Google Colaboratoryはもともと、機械学習を学ぶ学生やITエンジニア向けのサービスである。ノートパソコンしかないユーザーでも、GPUを使った機械学習を無料で利用できるのが売りだ。Googleは、機械学習を扱える人が増えることが自社の利益になると考えているのだろう。しかしGoogle Colaboratoryを運用するためのGoogleの持ち出し分が、本来の目的ではないSD/WebUIに使われすぎるのは本意ではないということだ。

上のツイートに続いて、有料プランの「Colab Pro」についてのやりとりもある。


Gradio UI(訳注:SD/WebUIのフロントエンドに使われているサービス。新規約の「remote UIs」にあたる)をColabで使うのは、(あとで追加学習に使うために何か月分ものクレジットを貯めている)有料プランでも規約違反になるのでしょうか?

有料プランでWebUIの利用を制限する予定はありません。

私たちはGradioをとても気に入っています。Stable Diffusion WebUIのように利用量が爆発しない限り問題にしないつもりです。

つまりGoogle ColaboratoryでSD/WebUIを使うならColab Proに入ってねということになった。Colab Proは現在、月額1,179円(高級なPro+プランだと月額5,767円)である。使う月と使わない月にばらつきがあるなら、この料金を支払ってある程度のコンピュータリソースをスポット的に買うプランもある。

詳しくは

じゃあもうGPUのないパソコンではSD/WebUIを無料で使う方法はないのかというとそうでもないようだ。
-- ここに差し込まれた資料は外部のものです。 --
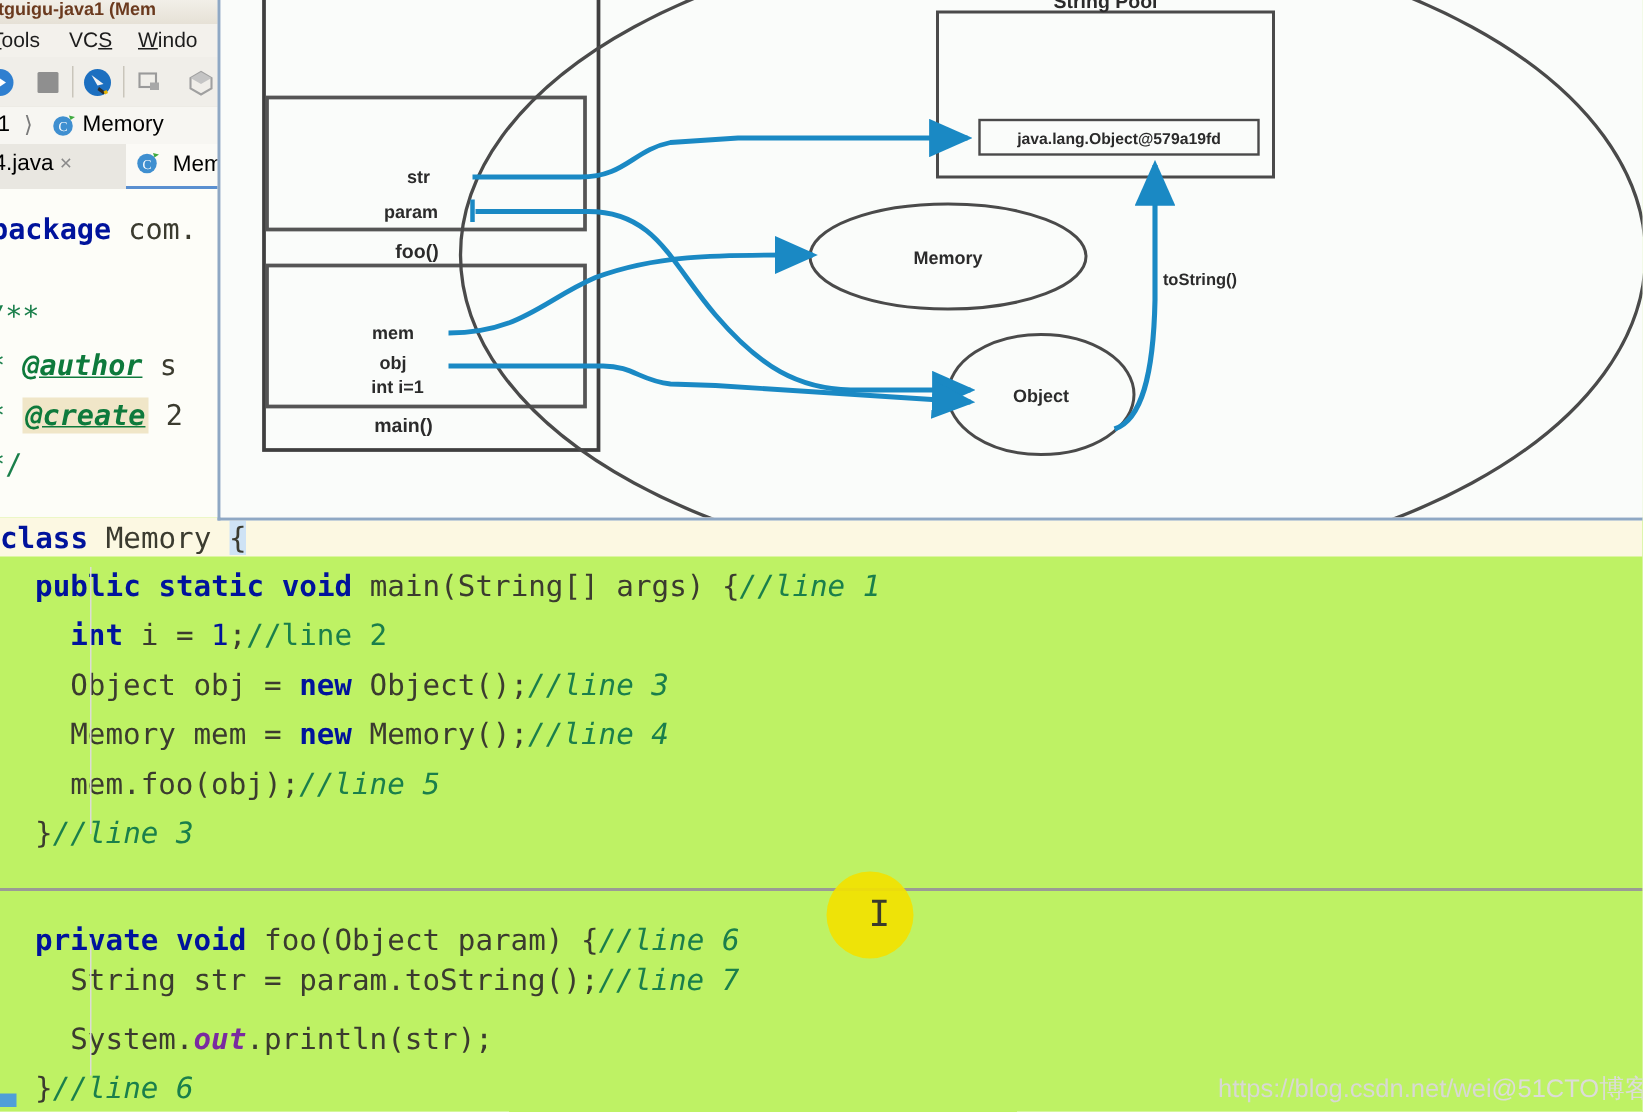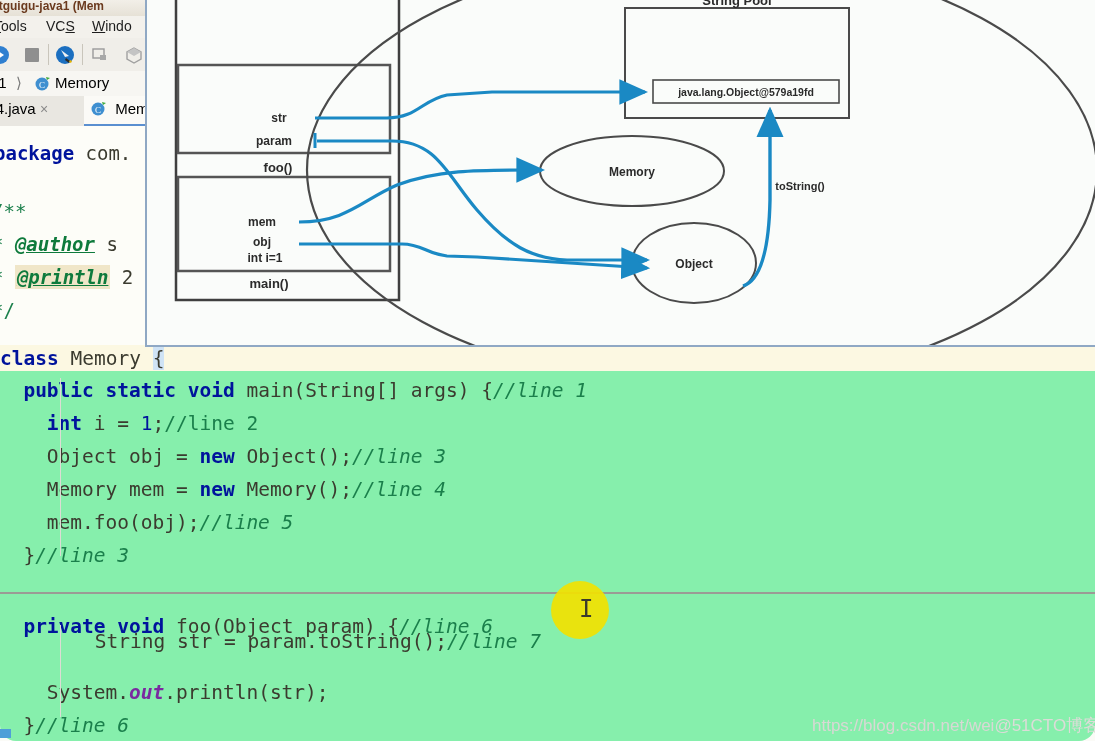"@println" span.jd-tag { text: @println -> @create }
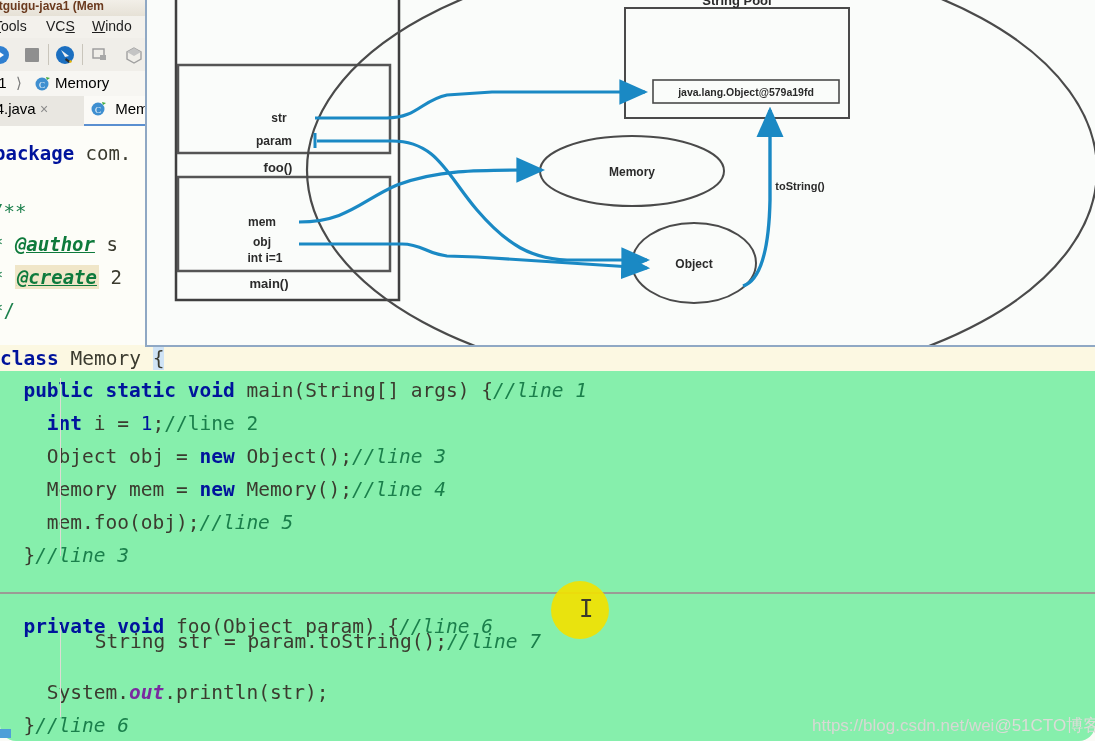"class Memory {" #code-main { background: #86efac -> #bef264; border-radius: 16px -> none }
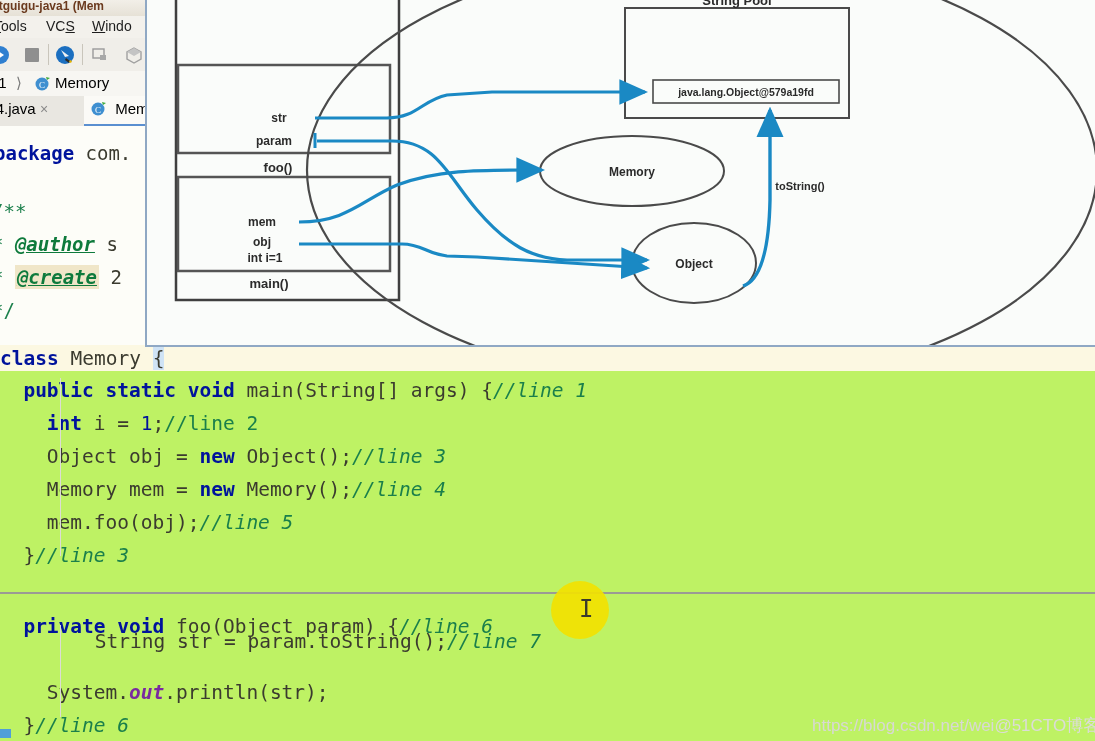"String str = param.toString();//line 7" div.line { margin-left: 48px -> none; top: 285px -> 297px }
この記事によると「Modal」というサービスなら、無料である程度の時間SD/WebUIを使えるという。ある程度とはどのくらい?

Modalでは毎月30ドル分のクレジットをもらうことができ、30ドルあればSD/WebUIで画像を最大51,000枚生成できるとのこと。5万枚!? 大きな画像を出力したりすればもっと少なくなるだろうが、たとえば月1万枚でも使い切るのは難しいだろう。それに起動や画像の生成にかかる時間はGoogle Colaboratoryよりずっと短いようだ。いいね。

でもこれ、Google Colaboratoryの規約変更でユーザーがなだれ込んだら、月ごとのクレジットが減ったり値上げしたりしそうな気がする。すごくするけど当面はこれでGPUがない人もお金をかけずにSD/WebUIを使えそう。

ということで先ほどユーザー登録してみた。Githubのアカウントが必要なのは絶妙な敷居の高さだ。ModalでSD/WebUIを起動するまでの使い方は上の記事に詳しく書かれている。出力した画像をダウンロードする方法もある。変更した設定の保存や拡張機能の扱いなどがどうなるかはこれから調べます。